What Makes Something an Identity System?
An identity system does four things:
Authenticates. Proves who or what is making a request.
Authorizes. Determines what that actor is allowed to do.
Acts with delegated privilege. Exercises permissions beyond its own inherent capabilities.
Establishes trust boundaries. Creates a perimeter of assumed safety around certain operations.
Modern deployment pipelines do all four.
When a pipeline deploys, it authenticates to a cloud provider—usually by assuming a role through workload identity federation or presenting long-lived credentials someone uploaded six months ago and forgot about. It authorizes itself to apply infrastructure changes, publish artifacts to registries, modify runtime configuration, rotate secrets, update DNS records. It acts with delegated privilege that often exceeds what any individual engineer possesses. And it establishes trust boundaries: "If this workflow ran, the change is approved."
It is not "running a script." It is asserting identity and exercising authority across production systems.
The problem is we designed these systems like they were utilities—background processes that make deployments faster. We didn't design them like we were creating synthetic superusers with cross-environment reach and the ability to reconfigure foundational infrastructure.
The Delegated Authority Problem
Here's the architectural blind spot: pipelines often hold broader authority than any individual engineer.

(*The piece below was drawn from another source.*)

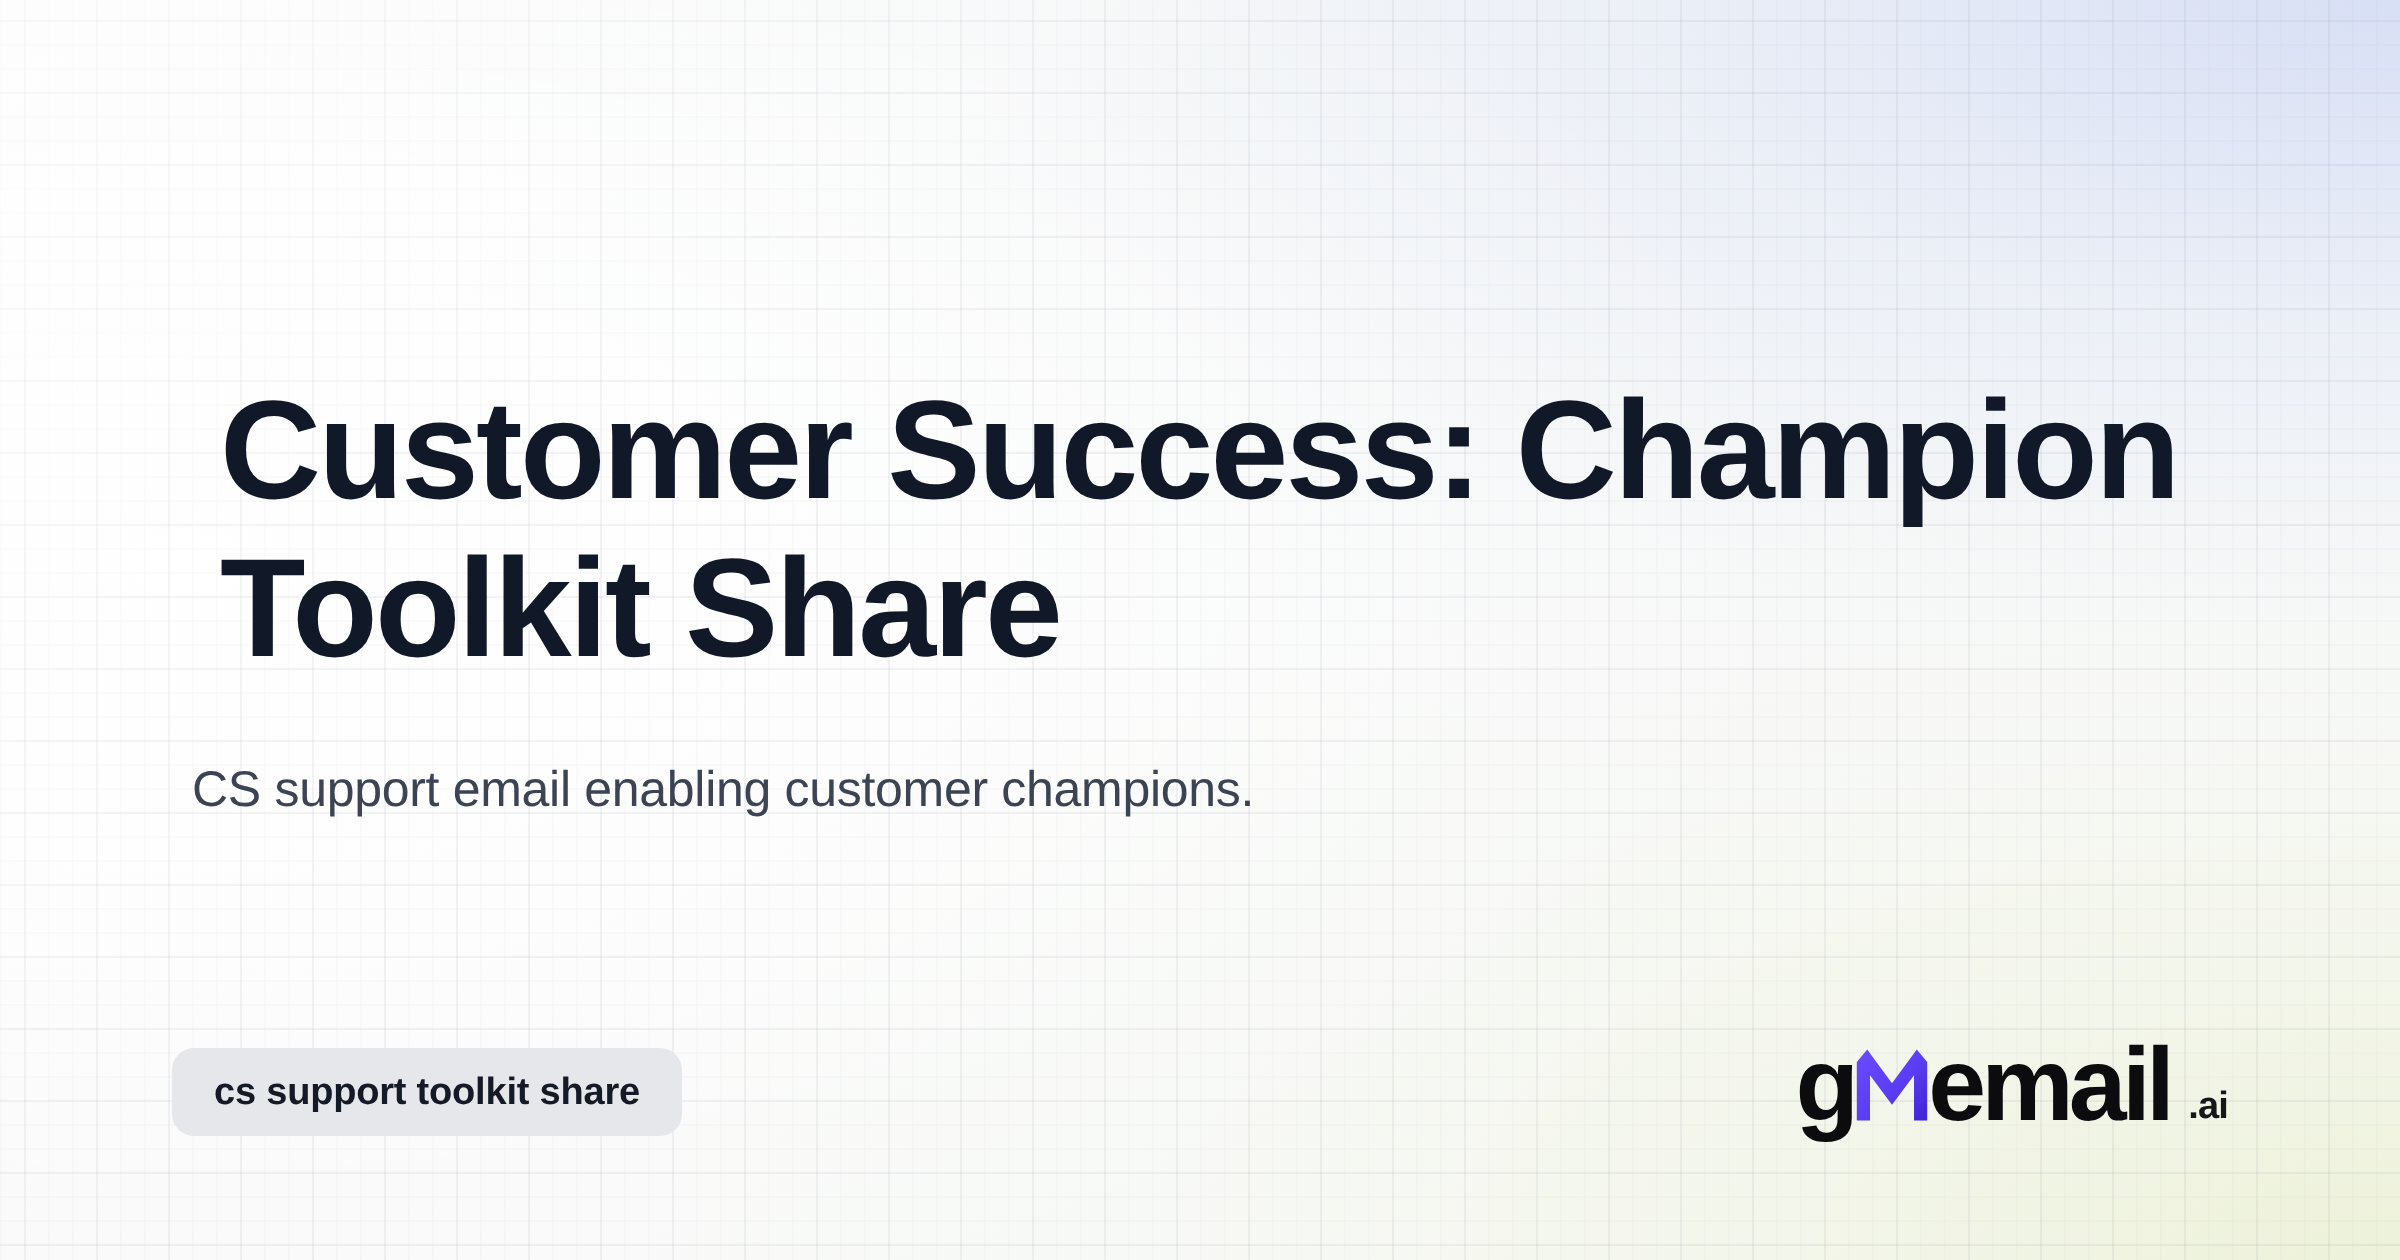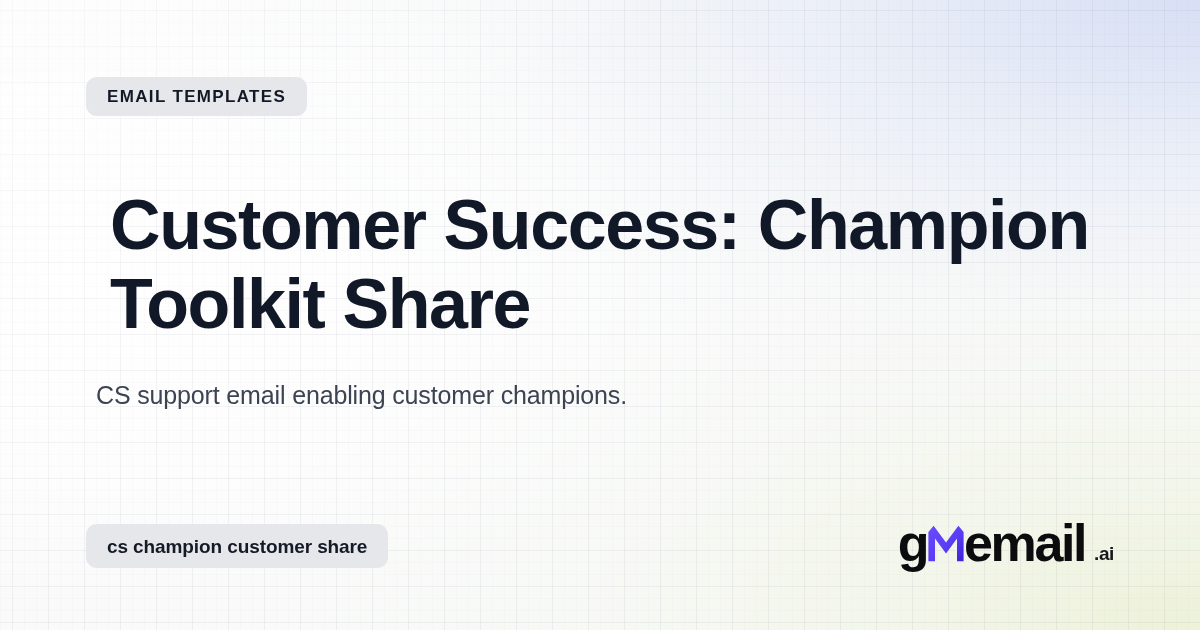"EMAIL TEMPLATES" div.eyebrow-badge { html: <div> <span>EMAIL TEMPLATES</span> </div> -> none }
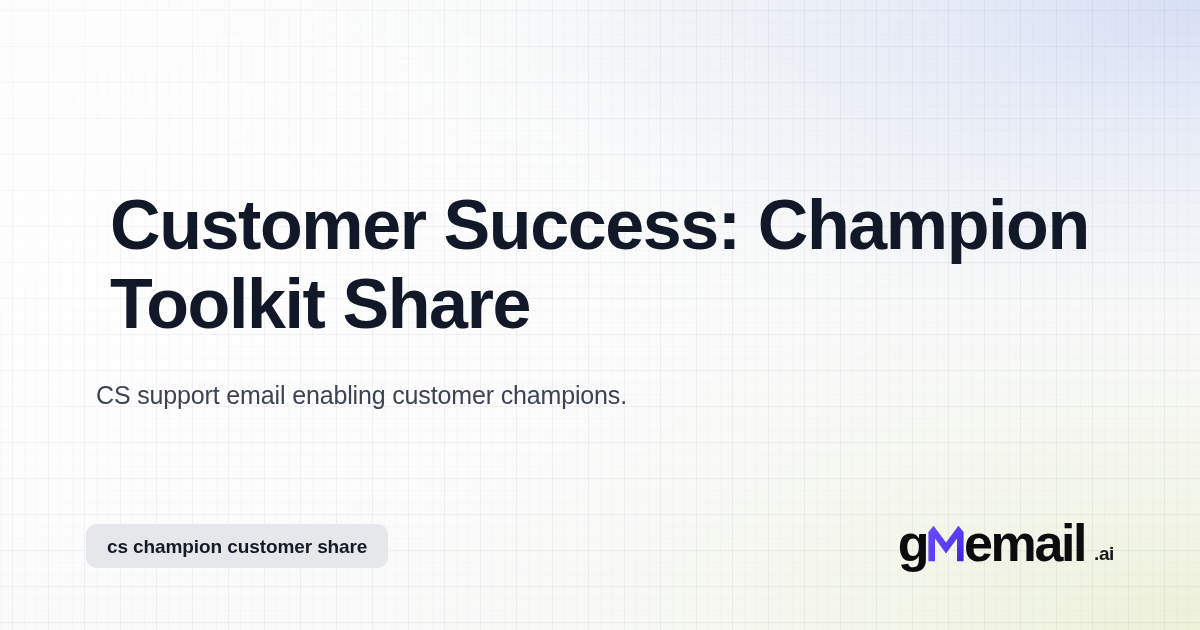"cs champion customer share" span { text: champion customer -> support toolkit }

An engineer cannot directly apply Terraform in production. Policy forbids it. But the pipeline can—because it needs to, and we trust that only approved code reaches the pipeline. An engineer cannot directly push images to the production container registry. But the pipeline can. An engineer cannot modify IAM policies or security groups or KMS key permissions. But the pipeline can, because infrastructure-as-code workflows require those capabilities.
We removed human privilege. Then concentrated it inside automation. That is not inherently wrong—in fact, it's probably necessary for operating at scale. But it must be explicitly modeled as an identity architecture decision, not treated as a deployment convenience.
I've seen production environments where the CI service account has broader permissions than the entire engineering team combined. Not because anyone intended that. Because permission grants accreted over time. A developer needed to add a CloudFront distribution, so the pipeline got cloudfront:*. Someone else needed to configure an RDS instance, so it got rds:*. Six months later, the pipeline can provision anything, and no one remembers why or questions whether it should.
Pipelines as Synthetic Superusers
In many systems, the deployment pipeline becomes a synthetic superuser. It has cross-environment access—promoting artifacts from staging to production. It can rotate credentials in secret managers. It can provision infrastructure in multiple AWS accounts or GCP projects. It can roll back production to previous states. It can modify ingress controllers, update certificate authorities, reconfigure observability backends.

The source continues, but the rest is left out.